START RECORDS SUPPLIED
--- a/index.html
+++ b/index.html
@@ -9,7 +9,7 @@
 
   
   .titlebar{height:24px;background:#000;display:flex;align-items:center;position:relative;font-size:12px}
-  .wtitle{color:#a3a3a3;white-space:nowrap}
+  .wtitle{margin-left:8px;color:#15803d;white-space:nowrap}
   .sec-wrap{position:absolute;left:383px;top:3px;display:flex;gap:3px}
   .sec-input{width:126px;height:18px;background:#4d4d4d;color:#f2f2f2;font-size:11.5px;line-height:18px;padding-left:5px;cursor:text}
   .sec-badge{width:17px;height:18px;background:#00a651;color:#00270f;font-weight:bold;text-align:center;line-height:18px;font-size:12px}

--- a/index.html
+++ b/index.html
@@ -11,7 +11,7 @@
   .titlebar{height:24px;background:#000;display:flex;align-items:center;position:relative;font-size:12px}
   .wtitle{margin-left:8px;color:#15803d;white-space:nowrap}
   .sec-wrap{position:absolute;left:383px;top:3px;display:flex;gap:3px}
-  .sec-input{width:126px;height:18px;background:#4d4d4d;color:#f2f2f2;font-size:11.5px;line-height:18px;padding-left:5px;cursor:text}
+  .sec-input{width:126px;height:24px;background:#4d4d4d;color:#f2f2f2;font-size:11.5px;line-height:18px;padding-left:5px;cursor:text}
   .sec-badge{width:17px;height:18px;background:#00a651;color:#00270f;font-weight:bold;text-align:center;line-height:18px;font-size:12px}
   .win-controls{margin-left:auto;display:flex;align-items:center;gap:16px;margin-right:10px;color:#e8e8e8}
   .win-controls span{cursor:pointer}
END RECORDS SUPPLIED
START RECORDS SUPPLIED
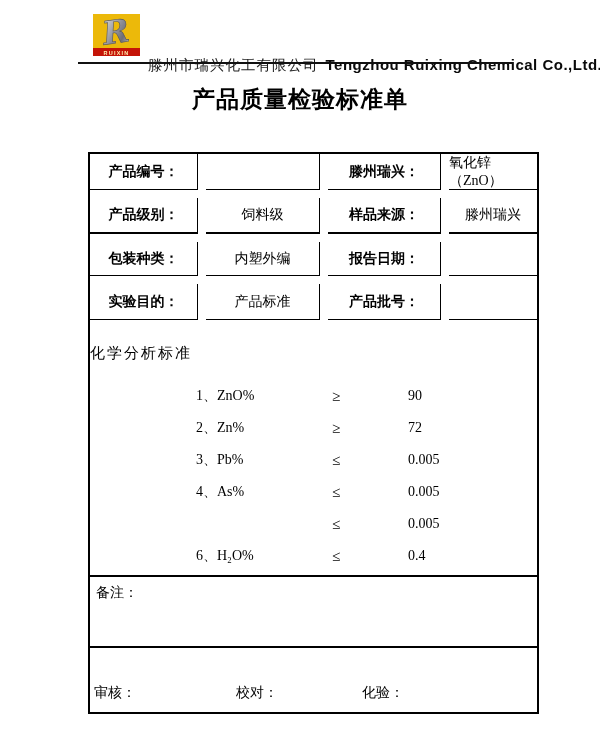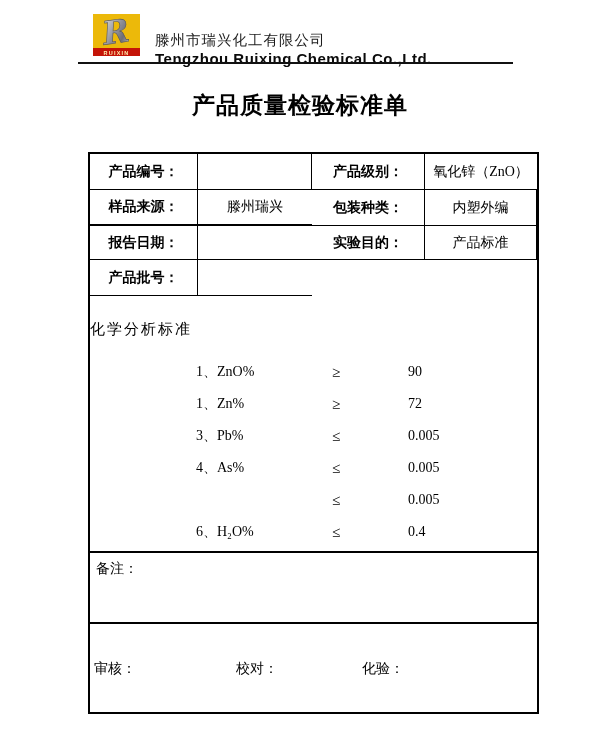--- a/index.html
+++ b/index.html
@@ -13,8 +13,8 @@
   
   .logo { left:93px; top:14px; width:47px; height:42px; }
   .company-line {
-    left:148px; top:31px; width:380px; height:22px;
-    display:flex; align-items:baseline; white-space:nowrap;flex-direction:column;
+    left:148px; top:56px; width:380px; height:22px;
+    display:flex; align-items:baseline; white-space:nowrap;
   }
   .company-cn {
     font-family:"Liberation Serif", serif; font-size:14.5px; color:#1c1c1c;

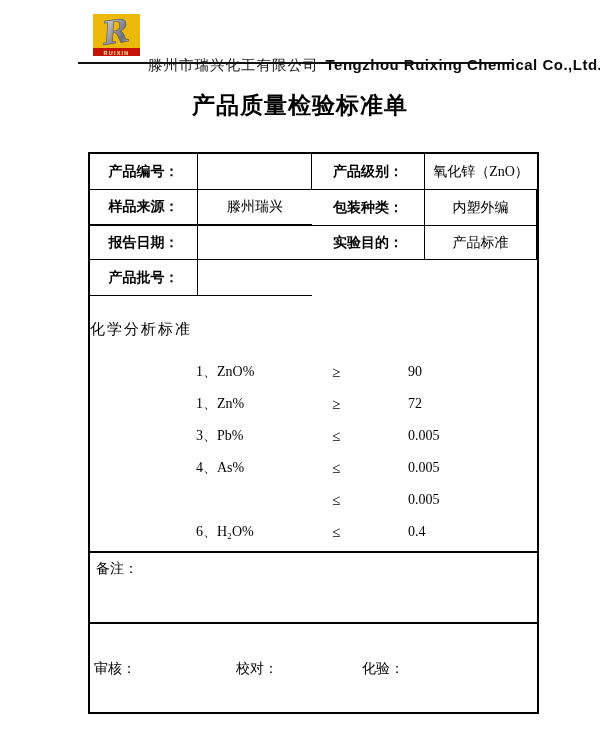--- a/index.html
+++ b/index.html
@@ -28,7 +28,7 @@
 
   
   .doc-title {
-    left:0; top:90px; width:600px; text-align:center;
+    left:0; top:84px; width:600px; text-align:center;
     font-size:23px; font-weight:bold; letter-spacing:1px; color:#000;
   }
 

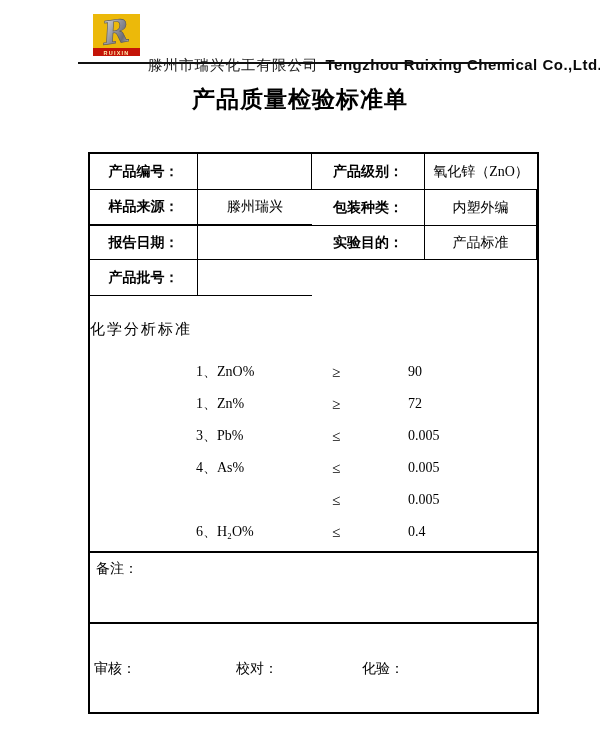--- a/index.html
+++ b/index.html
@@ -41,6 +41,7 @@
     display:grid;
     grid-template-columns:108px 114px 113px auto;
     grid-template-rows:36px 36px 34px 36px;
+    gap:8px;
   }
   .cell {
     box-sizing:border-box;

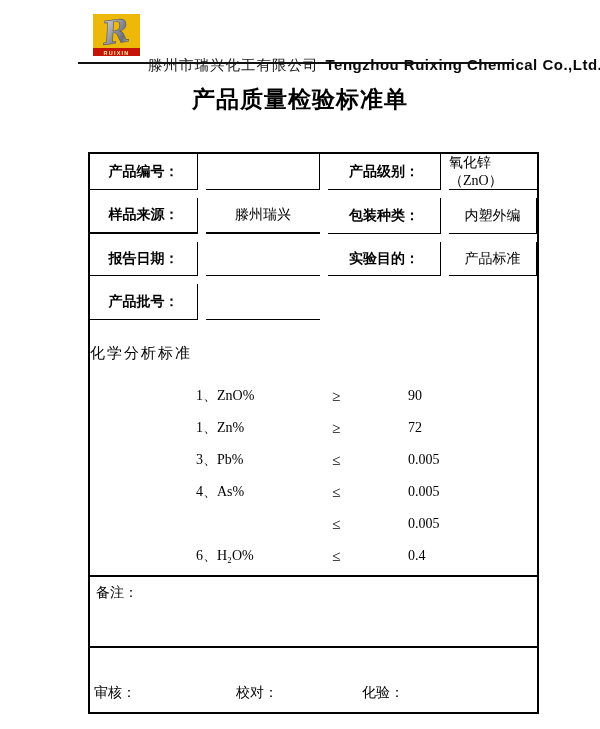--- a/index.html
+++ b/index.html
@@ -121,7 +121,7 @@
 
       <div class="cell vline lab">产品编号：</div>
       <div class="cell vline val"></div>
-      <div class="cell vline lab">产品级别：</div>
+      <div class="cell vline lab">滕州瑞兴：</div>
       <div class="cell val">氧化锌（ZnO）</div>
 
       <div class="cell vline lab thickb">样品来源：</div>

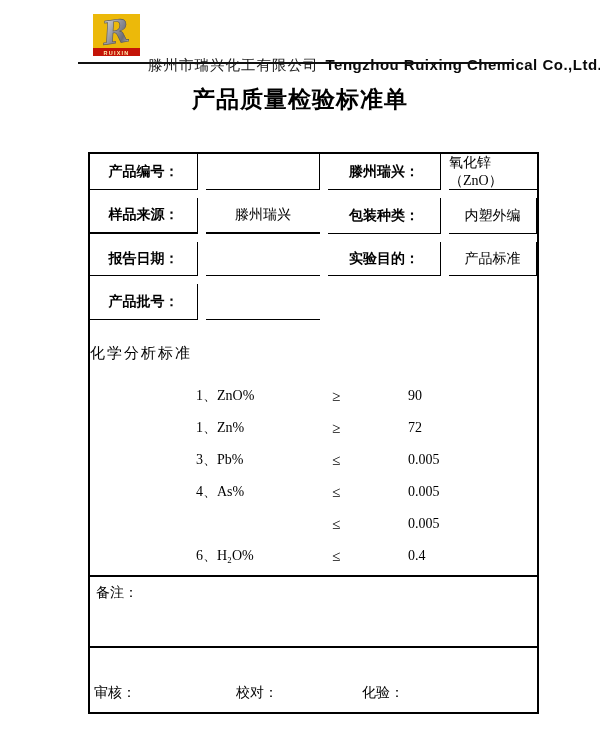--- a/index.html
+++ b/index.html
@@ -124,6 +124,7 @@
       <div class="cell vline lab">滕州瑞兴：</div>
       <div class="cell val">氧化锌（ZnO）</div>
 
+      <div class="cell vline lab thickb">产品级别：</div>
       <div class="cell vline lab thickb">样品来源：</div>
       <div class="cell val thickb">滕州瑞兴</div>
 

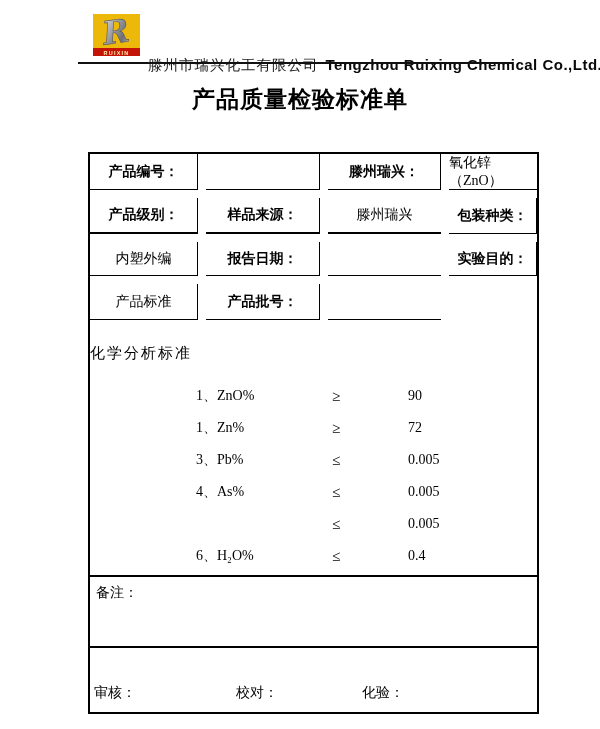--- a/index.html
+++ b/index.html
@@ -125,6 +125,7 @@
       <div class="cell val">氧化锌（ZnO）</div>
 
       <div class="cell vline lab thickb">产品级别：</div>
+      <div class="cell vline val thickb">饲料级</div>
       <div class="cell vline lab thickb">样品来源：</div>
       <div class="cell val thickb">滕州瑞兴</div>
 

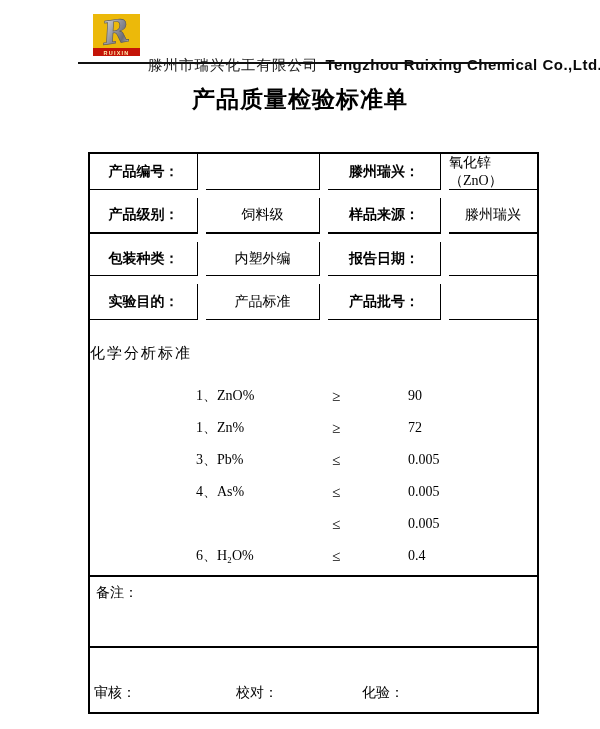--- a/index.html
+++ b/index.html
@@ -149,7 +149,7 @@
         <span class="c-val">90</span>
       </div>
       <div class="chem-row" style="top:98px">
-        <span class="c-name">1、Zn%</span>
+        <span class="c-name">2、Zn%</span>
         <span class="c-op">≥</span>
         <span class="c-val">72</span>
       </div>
END RECORDS SUPPLIED
→ WHAT TO PRODUCE
The lines above that hold "产品级别" are the result; show every one of them.

→ SOLUTION FOR THIS PROBLEM
-      <div class="cell vline lab">产品级别：</div>
+      <div class="cell vline lab thickb">产品级别：</div>
       <div class="cell vline lab thickb">产品级别：</div>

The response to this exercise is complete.